◆ Dataset excerpts:
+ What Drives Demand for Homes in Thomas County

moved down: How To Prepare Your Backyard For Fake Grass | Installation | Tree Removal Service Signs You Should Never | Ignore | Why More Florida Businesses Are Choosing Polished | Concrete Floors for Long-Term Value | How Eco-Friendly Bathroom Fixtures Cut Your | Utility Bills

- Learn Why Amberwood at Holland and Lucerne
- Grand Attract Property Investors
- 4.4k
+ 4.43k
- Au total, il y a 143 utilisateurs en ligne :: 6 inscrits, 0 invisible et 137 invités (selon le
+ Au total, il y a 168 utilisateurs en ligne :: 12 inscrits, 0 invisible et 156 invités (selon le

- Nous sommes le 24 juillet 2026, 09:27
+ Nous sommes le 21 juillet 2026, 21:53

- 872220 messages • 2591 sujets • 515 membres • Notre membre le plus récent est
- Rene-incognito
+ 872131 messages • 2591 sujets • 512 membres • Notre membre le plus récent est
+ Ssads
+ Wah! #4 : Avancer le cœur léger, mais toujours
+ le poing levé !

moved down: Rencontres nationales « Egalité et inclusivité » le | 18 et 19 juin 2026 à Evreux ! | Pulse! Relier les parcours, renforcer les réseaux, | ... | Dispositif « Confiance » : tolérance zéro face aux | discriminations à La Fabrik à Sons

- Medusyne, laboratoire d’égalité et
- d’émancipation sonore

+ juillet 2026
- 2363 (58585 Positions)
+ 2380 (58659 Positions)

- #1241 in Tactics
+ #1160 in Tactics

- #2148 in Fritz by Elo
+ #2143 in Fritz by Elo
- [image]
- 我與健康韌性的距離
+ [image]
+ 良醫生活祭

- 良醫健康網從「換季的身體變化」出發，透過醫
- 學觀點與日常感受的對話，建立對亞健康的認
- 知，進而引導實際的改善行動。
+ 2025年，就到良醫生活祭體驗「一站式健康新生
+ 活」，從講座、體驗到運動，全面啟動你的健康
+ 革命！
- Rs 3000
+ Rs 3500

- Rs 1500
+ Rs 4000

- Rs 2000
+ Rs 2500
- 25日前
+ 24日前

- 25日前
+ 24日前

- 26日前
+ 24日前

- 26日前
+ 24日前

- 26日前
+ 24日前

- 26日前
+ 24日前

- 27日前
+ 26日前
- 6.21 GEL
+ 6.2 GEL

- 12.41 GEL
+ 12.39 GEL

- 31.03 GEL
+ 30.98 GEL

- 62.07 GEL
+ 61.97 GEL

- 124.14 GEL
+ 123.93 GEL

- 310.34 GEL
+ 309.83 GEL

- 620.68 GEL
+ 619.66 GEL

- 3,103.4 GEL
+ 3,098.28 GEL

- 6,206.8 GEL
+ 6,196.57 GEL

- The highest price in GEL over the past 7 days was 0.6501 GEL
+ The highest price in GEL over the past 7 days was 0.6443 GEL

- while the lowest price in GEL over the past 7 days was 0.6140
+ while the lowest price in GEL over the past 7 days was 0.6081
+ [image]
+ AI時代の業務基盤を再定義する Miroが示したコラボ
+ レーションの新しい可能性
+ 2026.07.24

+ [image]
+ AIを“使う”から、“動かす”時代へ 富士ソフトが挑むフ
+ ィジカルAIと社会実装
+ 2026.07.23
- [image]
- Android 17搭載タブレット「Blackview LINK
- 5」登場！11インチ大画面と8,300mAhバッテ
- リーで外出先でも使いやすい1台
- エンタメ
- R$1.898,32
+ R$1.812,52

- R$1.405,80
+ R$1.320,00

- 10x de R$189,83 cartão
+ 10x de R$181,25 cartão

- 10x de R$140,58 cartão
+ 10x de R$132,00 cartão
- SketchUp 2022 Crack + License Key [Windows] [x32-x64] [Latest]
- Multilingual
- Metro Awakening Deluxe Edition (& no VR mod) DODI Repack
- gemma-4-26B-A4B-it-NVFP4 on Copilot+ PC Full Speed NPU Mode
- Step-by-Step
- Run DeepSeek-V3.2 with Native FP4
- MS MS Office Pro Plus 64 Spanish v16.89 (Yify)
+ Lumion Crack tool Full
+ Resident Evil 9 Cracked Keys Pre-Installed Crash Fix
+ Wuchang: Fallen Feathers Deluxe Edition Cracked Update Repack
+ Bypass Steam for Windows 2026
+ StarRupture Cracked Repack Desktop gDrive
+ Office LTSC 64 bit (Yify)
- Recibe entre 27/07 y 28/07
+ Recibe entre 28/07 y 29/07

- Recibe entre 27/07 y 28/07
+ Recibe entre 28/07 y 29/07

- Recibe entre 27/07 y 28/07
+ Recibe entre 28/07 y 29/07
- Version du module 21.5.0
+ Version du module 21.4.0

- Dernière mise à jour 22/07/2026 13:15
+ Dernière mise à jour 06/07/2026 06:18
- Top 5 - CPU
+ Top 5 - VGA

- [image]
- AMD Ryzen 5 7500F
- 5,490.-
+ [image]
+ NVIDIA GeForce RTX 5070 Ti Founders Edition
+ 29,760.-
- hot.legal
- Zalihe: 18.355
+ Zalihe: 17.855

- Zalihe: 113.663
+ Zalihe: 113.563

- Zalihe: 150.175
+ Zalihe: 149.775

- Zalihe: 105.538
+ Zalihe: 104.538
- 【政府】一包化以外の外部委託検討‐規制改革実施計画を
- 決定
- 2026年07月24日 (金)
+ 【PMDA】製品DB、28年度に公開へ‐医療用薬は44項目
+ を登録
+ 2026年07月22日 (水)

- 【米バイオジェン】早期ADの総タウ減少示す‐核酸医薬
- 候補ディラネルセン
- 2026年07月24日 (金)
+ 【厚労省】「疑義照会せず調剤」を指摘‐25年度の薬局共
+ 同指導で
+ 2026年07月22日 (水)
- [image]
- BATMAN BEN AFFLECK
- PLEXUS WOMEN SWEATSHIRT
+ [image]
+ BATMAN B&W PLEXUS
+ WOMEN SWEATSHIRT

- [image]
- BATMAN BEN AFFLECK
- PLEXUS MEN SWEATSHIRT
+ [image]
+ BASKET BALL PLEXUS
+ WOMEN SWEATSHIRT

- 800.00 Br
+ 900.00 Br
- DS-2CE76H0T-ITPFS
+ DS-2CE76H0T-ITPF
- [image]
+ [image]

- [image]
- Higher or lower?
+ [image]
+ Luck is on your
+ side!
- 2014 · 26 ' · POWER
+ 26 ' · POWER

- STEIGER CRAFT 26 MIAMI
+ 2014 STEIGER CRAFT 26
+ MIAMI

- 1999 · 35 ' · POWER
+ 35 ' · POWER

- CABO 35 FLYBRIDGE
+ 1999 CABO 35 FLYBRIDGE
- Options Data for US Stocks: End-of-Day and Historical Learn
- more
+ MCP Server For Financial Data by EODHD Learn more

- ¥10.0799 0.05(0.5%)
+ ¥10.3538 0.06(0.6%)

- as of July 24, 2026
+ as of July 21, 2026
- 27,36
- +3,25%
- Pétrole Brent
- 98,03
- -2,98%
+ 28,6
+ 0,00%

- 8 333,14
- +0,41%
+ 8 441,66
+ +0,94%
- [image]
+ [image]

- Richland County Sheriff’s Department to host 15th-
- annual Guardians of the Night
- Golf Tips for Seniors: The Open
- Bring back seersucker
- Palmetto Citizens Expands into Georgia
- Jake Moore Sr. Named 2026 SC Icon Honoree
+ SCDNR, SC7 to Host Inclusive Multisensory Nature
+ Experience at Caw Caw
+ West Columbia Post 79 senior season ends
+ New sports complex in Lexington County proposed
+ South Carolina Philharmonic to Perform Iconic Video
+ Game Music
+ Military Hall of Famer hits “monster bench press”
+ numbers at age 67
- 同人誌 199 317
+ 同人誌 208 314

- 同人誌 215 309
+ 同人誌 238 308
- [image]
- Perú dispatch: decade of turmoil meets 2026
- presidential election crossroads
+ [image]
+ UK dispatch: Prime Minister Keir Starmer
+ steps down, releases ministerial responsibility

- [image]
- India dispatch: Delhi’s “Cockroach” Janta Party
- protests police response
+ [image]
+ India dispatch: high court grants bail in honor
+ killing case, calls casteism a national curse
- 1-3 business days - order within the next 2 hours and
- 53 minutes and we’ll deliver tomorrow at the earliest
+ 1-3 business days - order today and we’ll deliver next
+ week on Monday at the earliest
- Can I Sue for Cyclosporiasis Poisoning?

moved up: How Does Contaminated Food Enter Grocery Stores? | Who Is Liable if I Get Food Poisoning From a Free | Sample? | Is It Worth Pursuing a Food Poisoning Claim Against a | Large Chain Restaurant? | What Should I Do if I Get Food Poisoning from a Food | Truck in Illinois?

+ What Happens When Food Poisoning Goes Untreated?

◆ Action item: Beginning with the opening line above, retype the records exactly through the line with "- while the", both ends included.

◆ Response for this exercise:
+ What Drives Demand for Homes in Thomas County

moved down: How To Prepare Your Backyard For Fake Grass | Installation | Tree Removal Service Signs You Should Never | Ignore | Why More Florida Businesses Are Choosing Polished | Concrete Floors for Long-Term Value | How Eco-Friendly Bathroom Fixtures Cut Your | Utility Bills

- Learn Why Amberwood at Holland and Lucerne
- Grand Attract Property Investors
- 4.4k
+ 4.43k
- Au total, il y a 143 utilisateurs en ligne :: 6 inscrits, 0 invisible et 137 invités (selon le
+ Au total, il y a 168 utilisateurs en ligne :: 12 inscrits, 0 invisible et 156 invités (selon le

- Nous sommes le 24 juillet 2026, 09:27
+ Nous sommes le 21 juillet 2026, 21:53

- 872220 messages • 2591 sujets • 515 membres • Notre membre le plus récent est
- Rene-incognito
+ 872131 messages • 2591 sujets • 512 membres • Notre membre le plus récent est
+ Ssads
+ Wah! #4 : Avancer le cœur léger, mais toujours
+ le poing levé !

moved down: Rencontres nationales « Egalité et inclusivité » le | 18 et 19 juin 2026 à Evreux ! | Pulse! Relier les parcours, renforcer les réseaux, | ... | Dispositif « Confiance » : tolérance zéro face aux | discriminations à La Fabrik à Sons

- Medusyne, laboratoire d’égalité et
- d’émancipation sonore

+ juillet 2026
- 2363 (58585 Positions)
+ 2380 (58659 Positions)

- #1241 in Tactics
+ #1160 in Tactics

- #2148 in Fritz by Elo
+ #2143 in Fritz by Elo
- [image]
- 我與健康韌性的距離
+ [image]
+ 良醫生活祭

- 良醫健康網從「換季的身體變化」出發，透過醫
- 學觀點與日常感受的對話，建立對亞健康的認
- 知，進而引導實際的改善行動。
+ 2025年，就到良醫生活祭體驗「一站式健康新生
+ 活」，從講座、體驗到運動，全面啟動你的健康
+ 革命！
- Rs 3000
+ Rs 3500

- Rs 1500
+ Rs 4000

- Rs 2000
+ Rs 2500
- 25日前
+ 24日前

- 25日前
+ 24日前

- 26日前
+ 24日前

- 26日前
+ 24日前

- 26日前
+ 24日前

- 26日前
+ 24日前

- 27日前
+ 26日前
- 6.21 GEL
+ 6.2 GEL

- 12.41 GEL
+ 12.39 GEL

- 31.03 GEL
+ 30.98 GEL

- 62.07 GEL
+ 61.97 GEL

- 124.14 GEL
+ 123.93 GEL

- 310.34 GEL
+ 309.83 GEL

- 620.68 GEL
+ 619.66 GEL

- 3,103.4 GEL
+ 3,098.28 GEL

- 6,206.8 GEL
+ 6,196.57 GEL

- The highest price in GEL over the past 7 days was 0.6501 GEL
+ The highest price in GEL over the past 7 days was 0.6443 GEL

- while the lowest price in GEL over the past 7 days was 0.6140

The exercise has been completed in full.